══ Material supplied ══

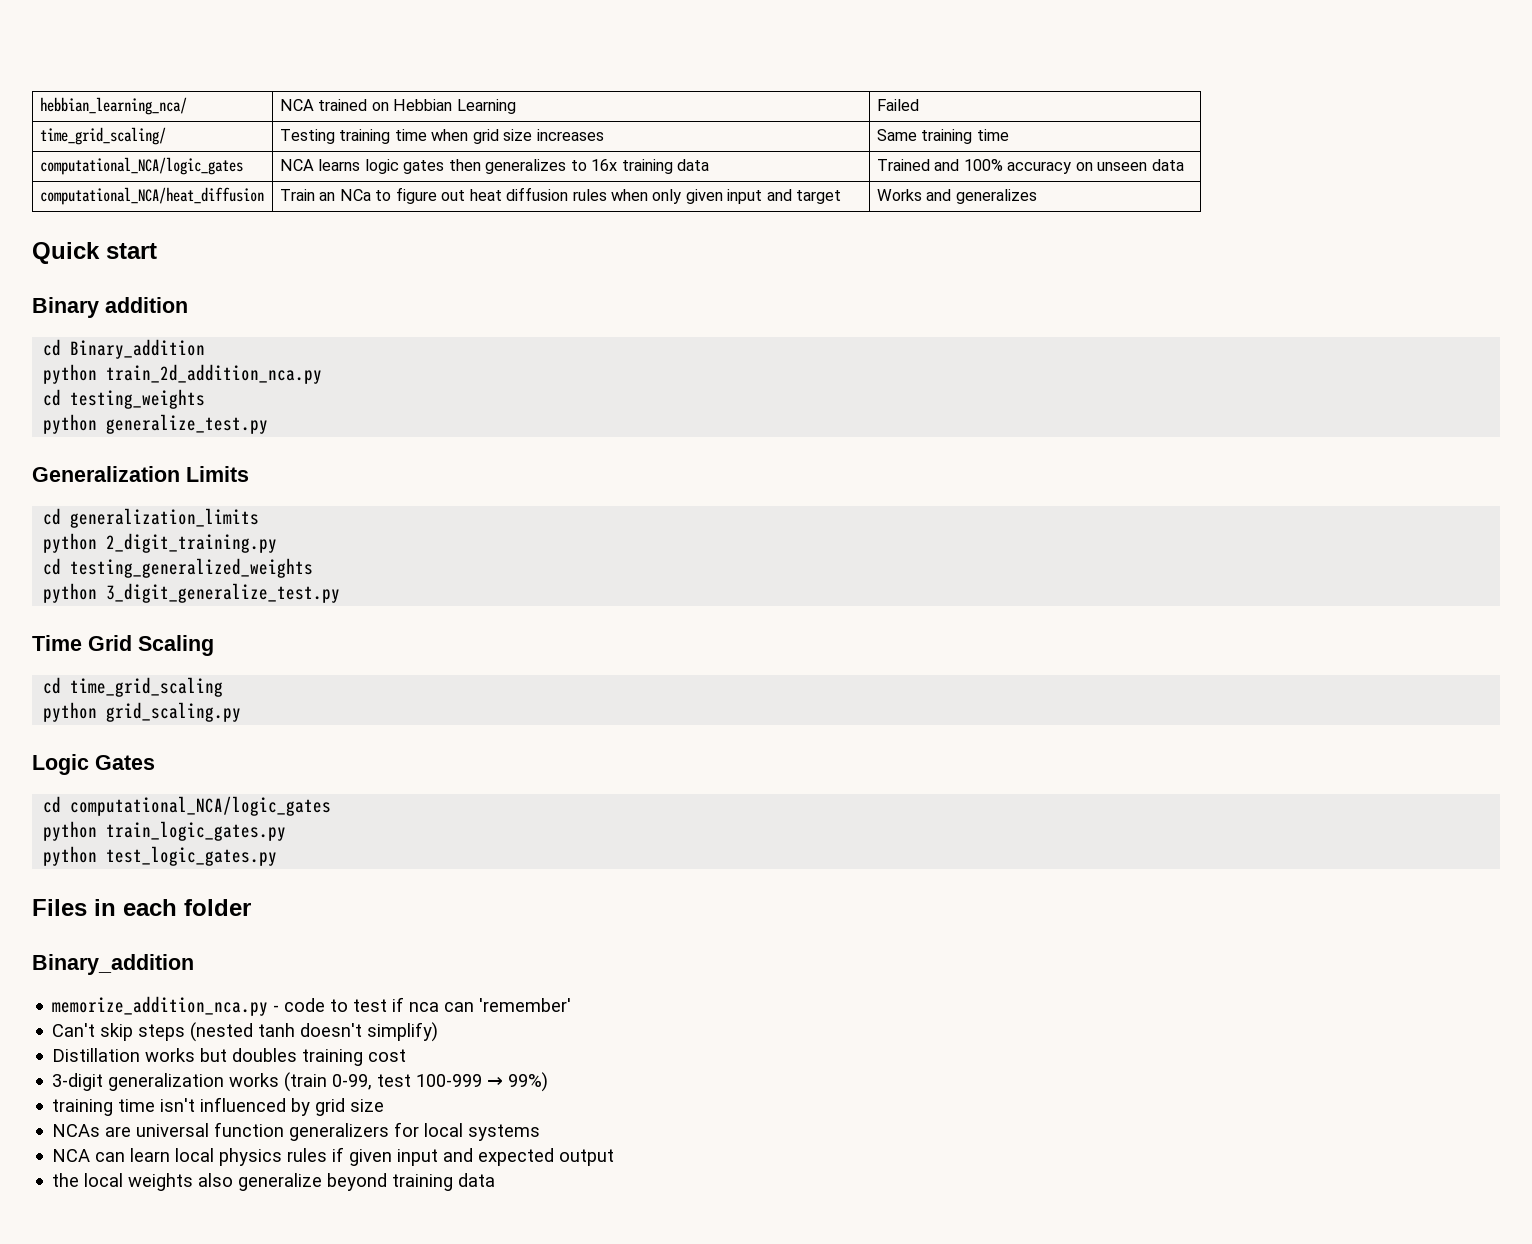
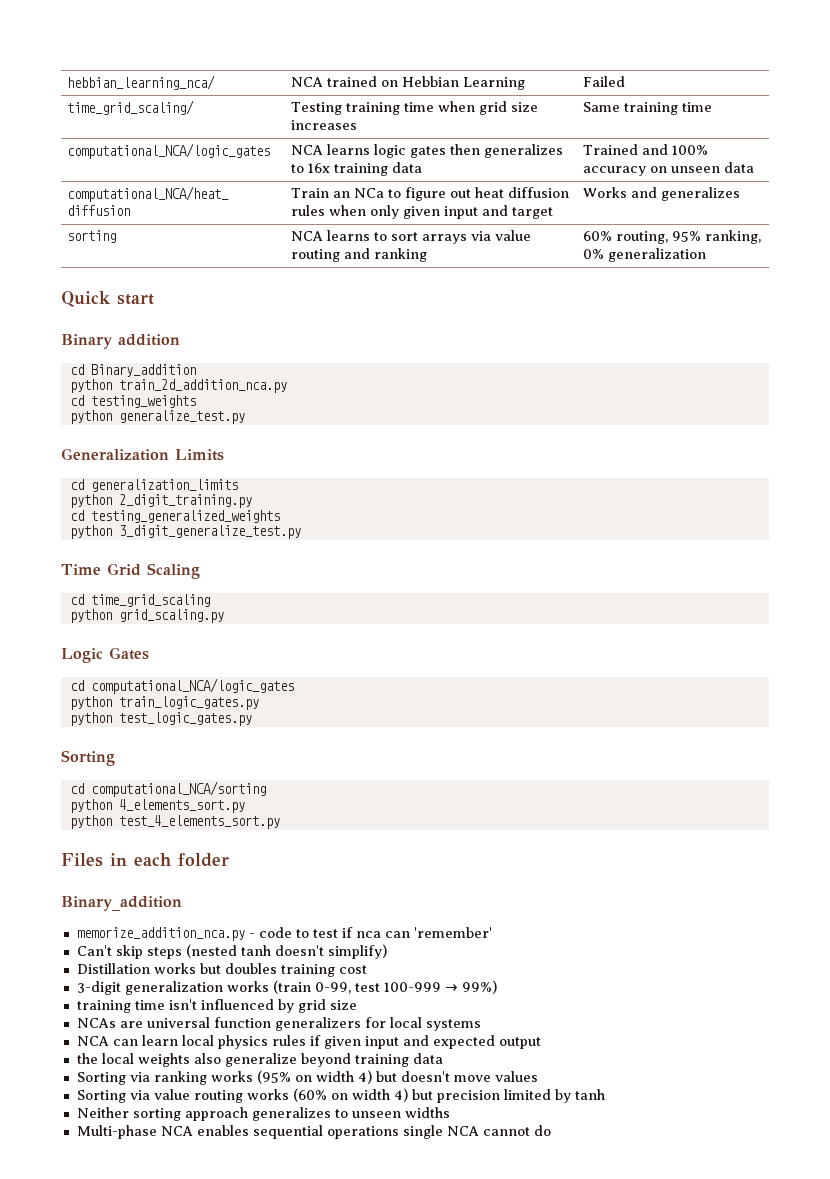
+ sorting | NCA learns to sort arrays via value routing and ranking | 60% routing, 95% ranking, 0% generalization
  python test_logic_gates.py
+ Sorting
+ cd computational_NCA/sorting
+ python 4_elements_sort.py
+ python test_4_elements_sort.py
+ Sorting via ranking works (95% on width 4) but doesn't move values
+ Sorting via value routing works (60% on width 4) but precision limited by tanh
+ Neither sorting approach generalizes to unseen widths
+ Multi-phase NCA enables sequential operations single NCA cannot do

═══

■ Work to be completed ■
Copy the lines above that hold the word "routing".

■ Exercise response ■
+ sorting | NCA learns to sort arrays via value routing and ranking | 60% routing, 95% ranking, 0% generalization
+ Sorting via value routing works (60% on width 4) but precision limited by tanh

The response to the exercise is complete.